**YOUR OBJECTIVE**
For this exercise, print all of the entries exactly as given.

**DATASET RECORDS**
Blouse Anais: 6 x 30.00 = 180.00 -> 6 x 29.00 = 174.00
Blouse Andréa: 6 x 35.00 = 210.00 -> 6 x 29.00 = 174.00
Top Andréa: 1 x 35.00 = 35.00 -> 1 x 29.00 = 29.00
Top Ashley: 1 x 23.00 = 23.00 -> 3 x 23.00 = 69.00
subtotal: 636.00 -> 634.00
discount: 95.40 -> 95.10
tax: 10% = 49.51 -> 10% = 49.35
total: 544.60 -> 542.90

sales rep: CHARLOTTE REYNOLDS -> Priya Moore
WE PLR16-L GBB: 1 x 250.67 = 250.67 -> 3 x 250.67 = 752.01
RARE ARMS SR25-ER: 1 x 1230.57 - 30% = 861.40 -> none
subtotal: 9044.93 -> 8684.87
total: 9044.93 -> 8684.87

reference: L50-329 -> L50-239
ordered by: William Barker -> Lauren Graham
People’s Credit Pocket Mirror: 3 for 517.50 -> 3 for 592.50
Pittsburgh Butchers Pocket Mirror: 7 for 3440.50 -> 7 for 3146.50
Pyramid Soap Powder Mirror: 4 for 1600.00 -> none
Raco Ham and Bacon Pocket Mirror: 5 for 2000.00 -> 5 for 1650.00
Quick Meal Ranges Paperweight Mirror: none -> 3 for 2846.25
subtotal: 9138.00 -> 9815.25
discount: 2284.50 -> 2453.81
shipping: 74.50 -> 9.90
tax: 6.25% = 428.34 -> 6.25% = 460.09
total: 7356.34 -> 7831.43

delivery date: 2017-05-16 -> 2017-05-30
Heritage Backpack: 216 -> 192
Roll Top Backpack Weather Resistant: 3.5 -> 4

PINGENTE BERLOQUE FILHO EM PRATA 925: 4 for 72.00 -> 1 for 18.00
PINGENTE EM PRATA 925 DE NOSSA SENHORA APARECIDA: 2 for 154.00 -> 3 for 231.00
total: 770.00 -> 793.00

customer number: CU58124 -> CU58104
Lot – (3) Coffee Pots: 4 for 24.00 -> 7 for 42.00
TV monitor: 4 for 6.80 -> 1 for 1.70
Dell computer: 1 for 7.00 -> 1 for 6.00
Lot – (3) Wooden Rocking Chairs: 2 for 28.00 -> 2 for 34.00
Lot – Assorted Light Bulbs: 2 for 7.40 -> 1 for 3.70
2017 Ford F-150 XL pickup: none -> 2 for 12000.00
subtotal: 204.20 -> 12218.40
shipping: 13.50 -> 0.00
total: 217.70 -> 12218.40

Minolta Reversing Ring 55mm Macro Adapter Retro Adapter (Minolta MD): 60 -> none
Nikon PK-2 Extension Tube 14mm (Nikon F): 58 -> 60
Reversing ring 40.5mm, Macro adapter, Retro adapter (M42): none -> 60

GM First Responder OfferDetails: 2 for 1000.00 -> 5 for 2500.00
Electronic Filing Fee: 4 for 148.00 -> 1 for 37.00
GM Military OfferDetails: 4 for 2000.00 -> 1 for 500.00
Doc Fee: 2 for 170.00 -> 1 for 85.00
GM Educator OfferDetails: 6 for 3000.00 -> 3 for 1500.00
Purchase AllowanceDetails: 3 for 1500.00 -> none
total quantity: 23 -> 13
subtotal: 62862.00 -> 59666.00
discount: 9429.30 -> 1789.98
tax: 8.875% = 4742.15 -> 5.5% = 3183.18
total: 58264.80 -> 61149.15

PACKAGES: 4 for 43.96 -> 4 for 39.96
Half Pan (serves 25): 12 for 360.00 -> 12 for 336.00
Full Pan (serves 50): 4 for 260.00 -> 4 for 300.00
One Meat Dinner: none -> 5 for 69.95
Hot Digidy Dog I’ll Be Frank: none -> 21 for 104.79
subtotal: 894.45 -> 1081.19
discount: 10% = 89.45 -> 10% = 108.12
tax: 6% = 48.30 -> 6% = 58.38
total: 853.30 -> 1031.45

**RESULT OF THE EXERCISE**
Blouse Anais: 6 x 30.00 = 180.00 -> 6 x 29.00 = 174.00
Blouse Andréa: 6 x 35.00 = 210.00 -> 6 x 29.00 = 174.00
Top Andréa: 1 x 35.00 = 35.00 -> 1 x 29.00 = 29.00
Top Ashley: 1 x 23.00 = 23.00 -> 3 x 23.00 = 69.00
subtotal: 636.00 -> 634.00
discount: 95.40 -> 95.10
tax: 10% = 49.51 -> 10% = 49.35
total: 544.60 -> 542.90

sales rep: CHARLOTTE REYNOLDS -> Priya Moore
WE PLR16-L GBB: 1 x 250.67 = 250.67 -> 3 x 250.67 = 752.01
RARE ARMS SR25-ER: 1 x 1230.57 - 30% = 861.40 -> none
subtotal: 9044.93 -> 8684.87
total: 9044.93 -> 8684.87

reference: L50-329 -> L50-239
ordered by: William Barker -> Lauren Graham
People’s Credit Pocket Mirror: 3 for 517.50 -> 3 for 592.50
Pittsburgh Butchers Pocket Mirror: 7 for 3440.50 -> 7 for 3146.50
Pyramid Soap Powder Mirror: 4 for 1600.00 -> none
Raco Ham and Bacon Pocket Mirror: 5 for 2000.00 -> 5 for 1650.00
Quick Meal Ranges Paperweight Mirror: none -> 3 for 2846.25
subtotal: 9138.00 -> 9815.25
discount: 2284.50 -> 2453.81
shipping: 74.50 -> 9.90
tax: 6.25% = 428.34 -> 6.25% = 460.09
total: 7356.34 -> 7831.43

delivery date: 2017-05-16 -> 2017-05-30
Heritage Backpack: 216 -> 192
Roll Top Backpack Weather Resistant: 3.5 -> 4

PINGENTE BERLOQUE FILHO EM PRATA 925: 4 for 72.00 -> 1 for 18.00
PINGENTE EM PRATA 925 DE NOSSA SENHORA APARECIDA: 2 for 154.00 -> 3 for 231.00
total: 770.00 -> 793.00

customer number: CU58124 -> CU58104
Lot – (3) Coffee Pots: 4 for 24.00 -> 7 for 42.00
TV monitor: 4 for 6.80 -> 1 for 1.70
Dell computer: 1 for 7.00 -> 1 for 6.00
Lot – (3) Wooden Rocking Chairs: 2 for 28.00 -> 2 for 34.00
Lot – Assorted Light Bulbs: 2 for 7.40 -> 1 for 3.70
2017 Ford F-150 XL pickup: none -> 2 for 12000.00
subtotal: 204.20 -> 12218.40
shipping: 13.50 -> 0.00
total: 217.70 -> 12218.40

Minolta Reversing Ring 55mm Macro Adapter Retro Adapter (Minolta MD): 60 -> none
Nikon PK-2 Extension Tube 14mm (Nikon F): 58 -> 60
Reversing ring 40.5mm, Macro adapter, Retro adapter (M42): none -> 60

GM First Responder OfferDetails: 2 for 1000.00 -> 5 for 2500.00
Electronic Filing Fee: 4 for 148.00 -> 1 for 37.00
GM Military OfferDetails: 4 for 2000.00 -> 1 for 500.00
Doc Fee: 2 for 170.00 -> 1 for 85.00
GM Educator OfferDetails: 6 for 3000.00 -> 3 for 1500.00
Purchase AllowanceDetails: 3 for 1500.00 -> none
total quantity: 23 -> 13
subtotal: 62862.00 -> 59666.00
discount: 9429.30 -> 1789.98
tax: 8.875% = 4742.15 -> 5.5% = 3183.18
total: 58264.80 -> 61149.15

PACKAGES: 4 for 43.96 -> 4 for 39.96
Half Pan (serves 25): 12 for 360.00 -> 12 for 336.00
Full Pan (serves 50): 4 for 260.00 -> 4 for 300.00
One Meat Dinner: none -> 5 for 69.95
Hot Digidy Dog I’ll Be Frank: none -> 21 for 104.79
subtotal: 894.45 -> 1081.19
discount: 10% = 89.45 -> 10% = 108.12
tax: 6% = 48.30 -> 6% = 58.38
total: 853.30 -> 1031.45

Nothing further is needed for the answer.